Huang Chi-Cheng, Tu Shih-Hsin, Huang Ching-Shui, Lien Heng-Hui, Lai Liang-Chuan, Chuang Eric Y
Graduate Institute of Biomedical Electronics and Bioinformatics, National Taiwan University, No. 1, Section 4, Roosevelt Road, Taipei 10617, Taiwan ; Cathay General Hospital SiJhih, New Taipei, Taiwan ; School of Medicine, Fu-Jen Catholic University, New Taipei, Taiwan ; School of Medicine, Taipei Medical University, Taipei, Taiwan.
School of Medicine, Taipei Medical University, Taipei, Taiwan ; Department of Surgery, Cathay General Hospital, Taipei, Taiwan.
Biomed Res Int. 2013;2013:248648. doi: 10.1155/2013/248648. Epub 2013 Dec 30.
Multiclass prediction remains an obstacle for high-throughput data analysis such as microarray gene expression profiles. Despite recent advancements in machine learning and bioinformatics, most classification tools were limited to the applications of binary responses. Our aim was to apply partial least square (PLS) regression for breast cancer intrinsic taxonomy, of which five distinct molecular subtypes were identified. The PAM50 signature genes were used as predictive variables in PLS analysis, and the latent gene component scores were used in binary logistic regression for each molecular subtype. The 139 prototypical arrays for PAM50 development were used as training dataset, and three independent microarray studies with Han Chinese origin were used for independent validation (n = 535). The agreement between PAM50 centroid-based single sample prediction (SSP) and PLS-regression was excellent (weighted Kappa: 0.988) within the training samples, but deteriorated substantially in independent samples, which could attribute to much more unclassified samples by PLS-regression. If these unclassified samples were removed, the agreement between PAM50 SSP and PLS-regression improved enormously (weighted Kappa: 0.829 as opposed to 0.541 when unclassified samples were analyzed). Our study ascertained the feasibility of PLS-regression in multi-class prediction, and distinct clinical presentations and prognostic discrepancies were observed across breast cancer molecular subtypes.

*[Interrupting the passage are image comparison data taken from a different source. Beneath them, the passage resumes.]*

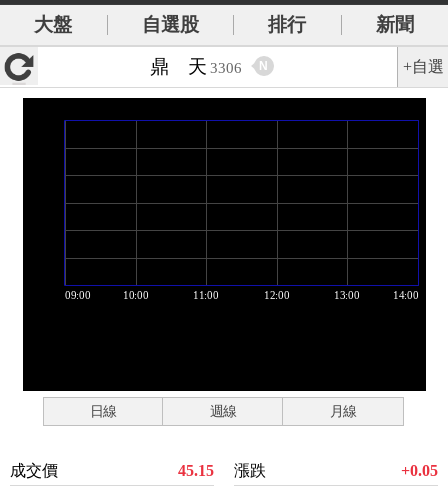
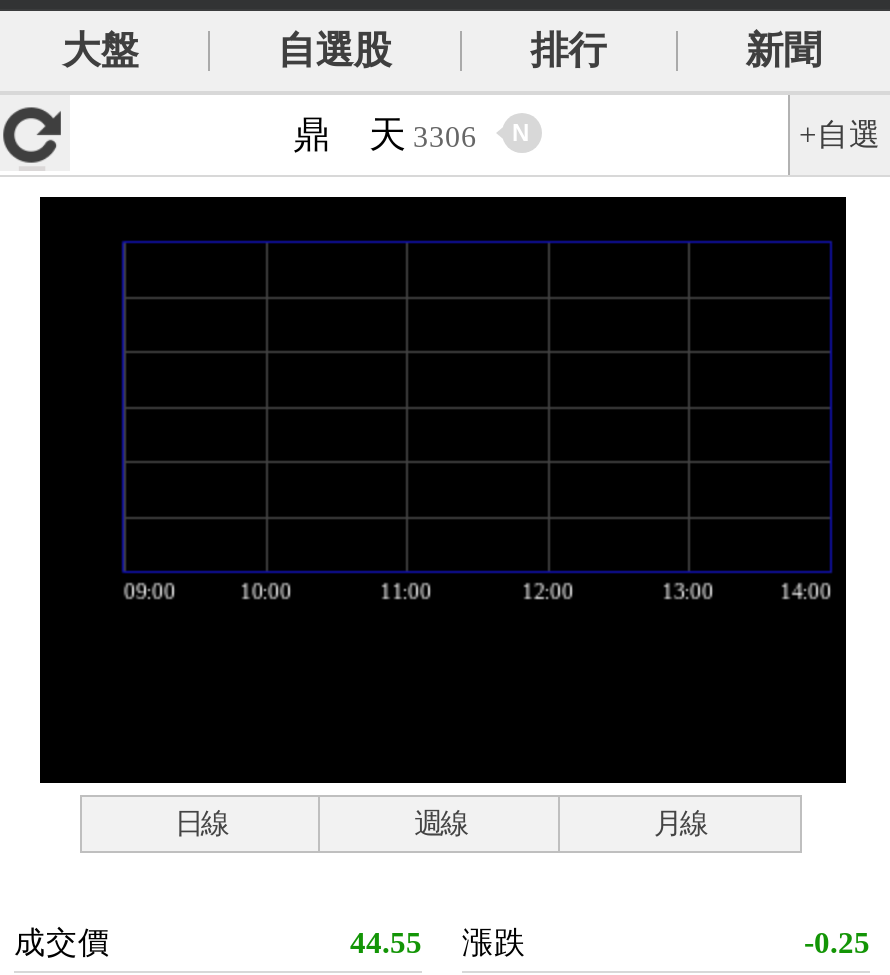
- 45.15 漲跌
+ 44.55 漲跌

- +0.05
+ -0.25
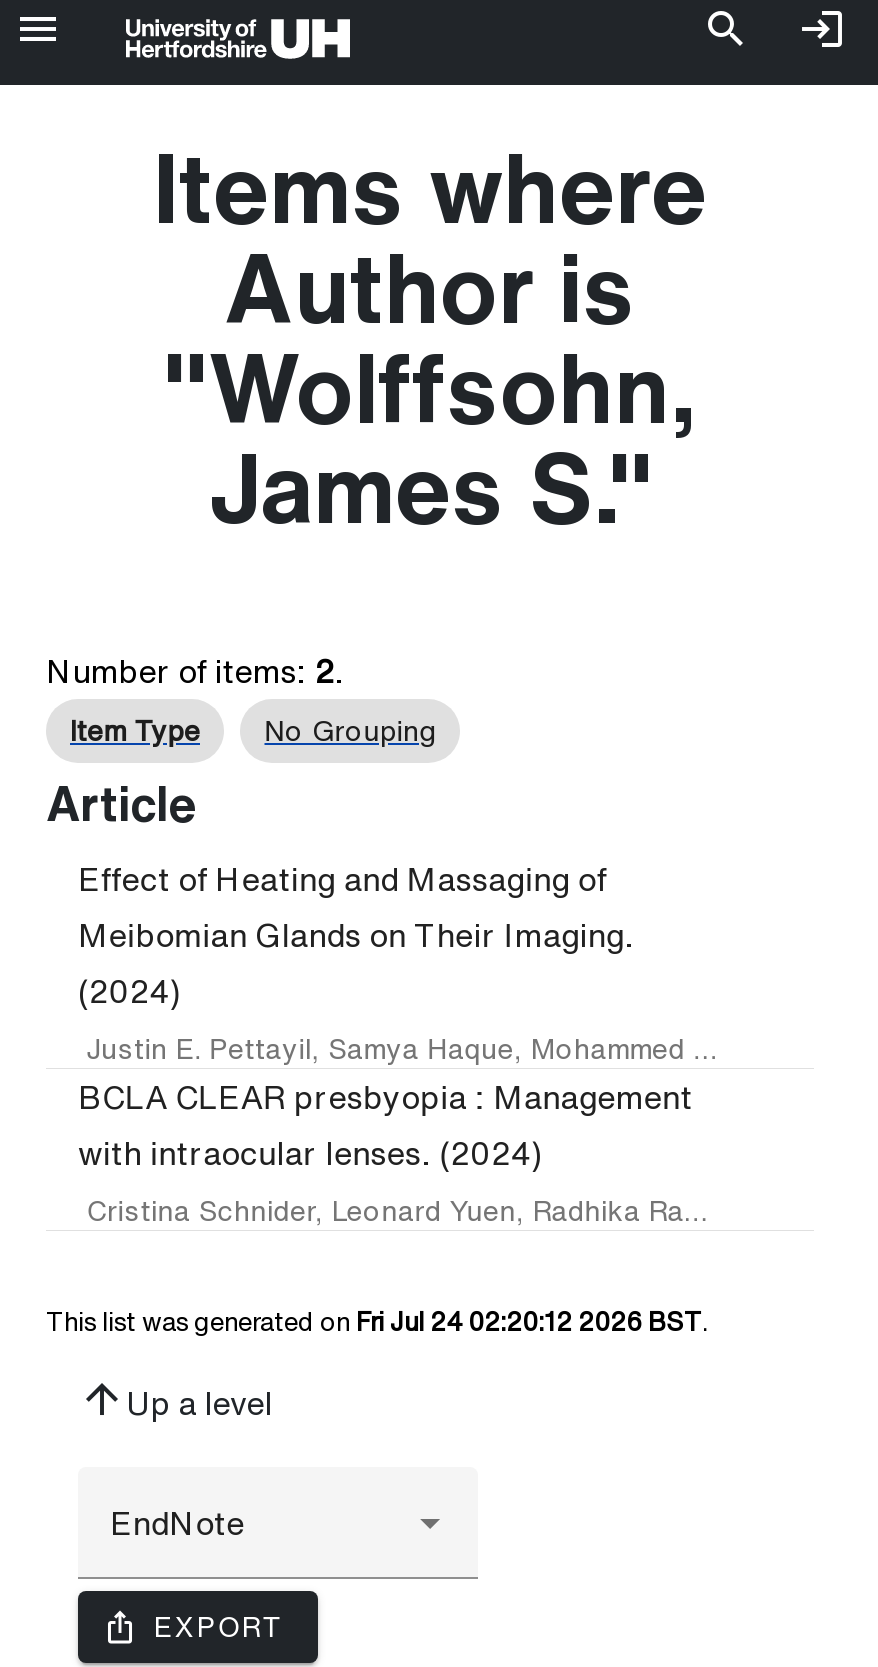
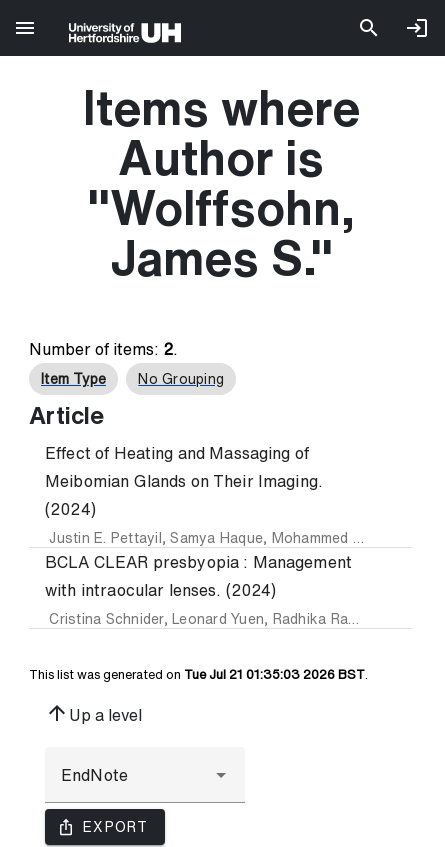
- This list was generated on Fri Jul 24 02:20:12 2026 BST.
+ This list was generated on Tue Jul 21 01:35:03 2026 BST.
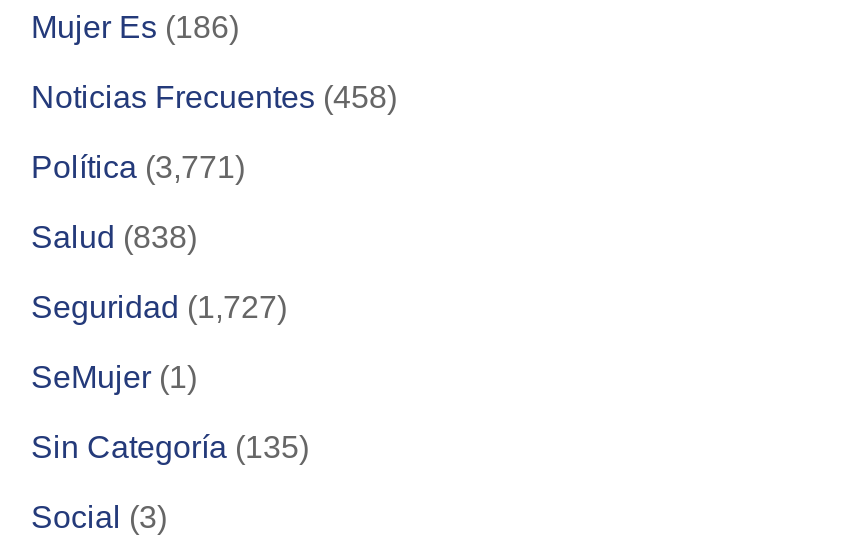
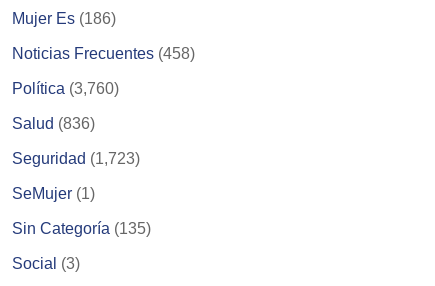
- Política (3,771)
+ Política (3,760)

- Salud (838)
+ Salud (836)

- Seguridad (1,727)
+ Seguridad (1,723)
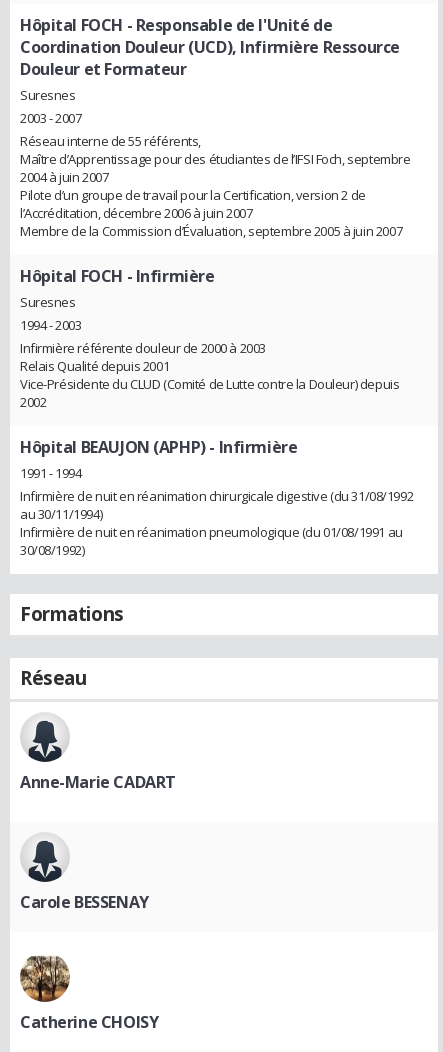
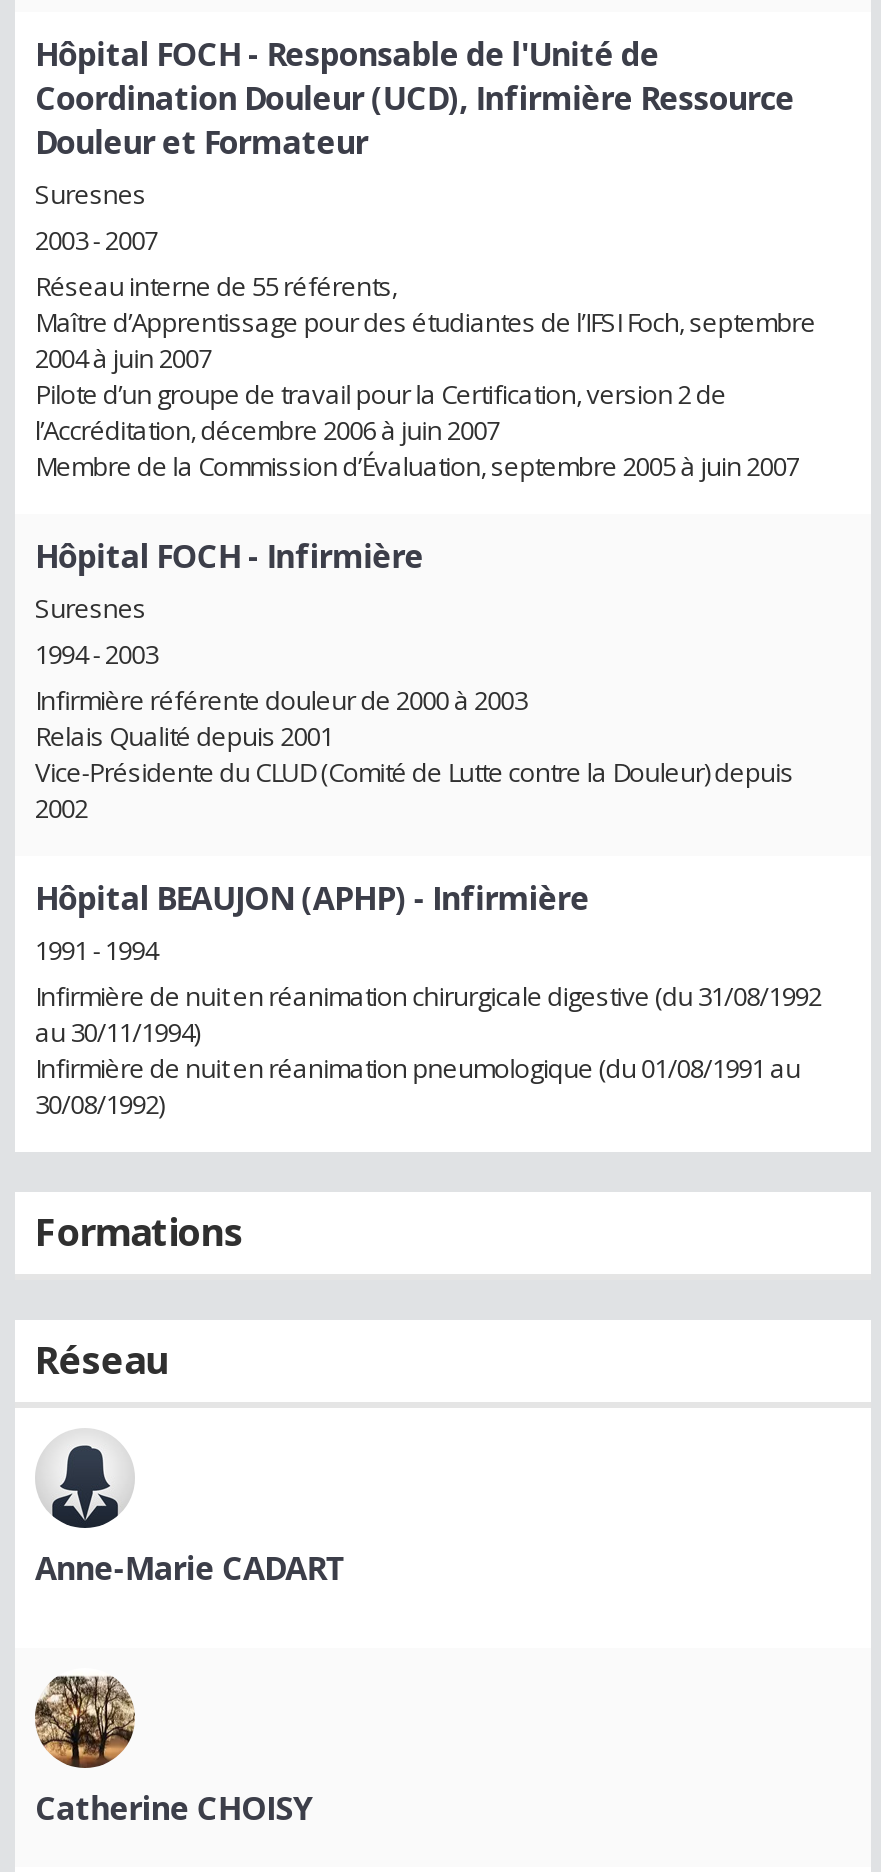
- Carole BESSENAY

多类预测仍然是诸如微阵列基因表达谱等高通量数据分析的一个障碍。尽管机器学习和生物信息学最近取得了进展,但大多数分类工具仅限于二元响应的应用。我们的目的是将偏最小二乘(PLS)回归应用于乳腺癌内在分类,其中确定了五种不同的分子亚型。PAM50特征基因在PLS分析中用作预测变量,潜在基因成分得分在每种分子亚型的二元逻辑回归中使用。用于PAM50开发的139个典型阵列用作训练数据集,三项来自汉族的独立微阵列研究用于独立验证(n = 535)。在训练样本中,基于PAM50质心的单样本预测(SSP)与PLS回归之间的一致性非常好(加权Kappa:0.988),但在独立样本中大幅下降,这可能归因于PLS回归有更多未分类的样本。如果去除这些未分类的样本,PAM50 SSP与PLS回归之间的一致性会极大提高(加权Kappa:0.829,而分析未分类样本时为0.541)。我们的研究确定了PLS回归在多类预测中的可行性,并且在乳腺癌分子亚型中观察到了不同的临床表现和预后差异。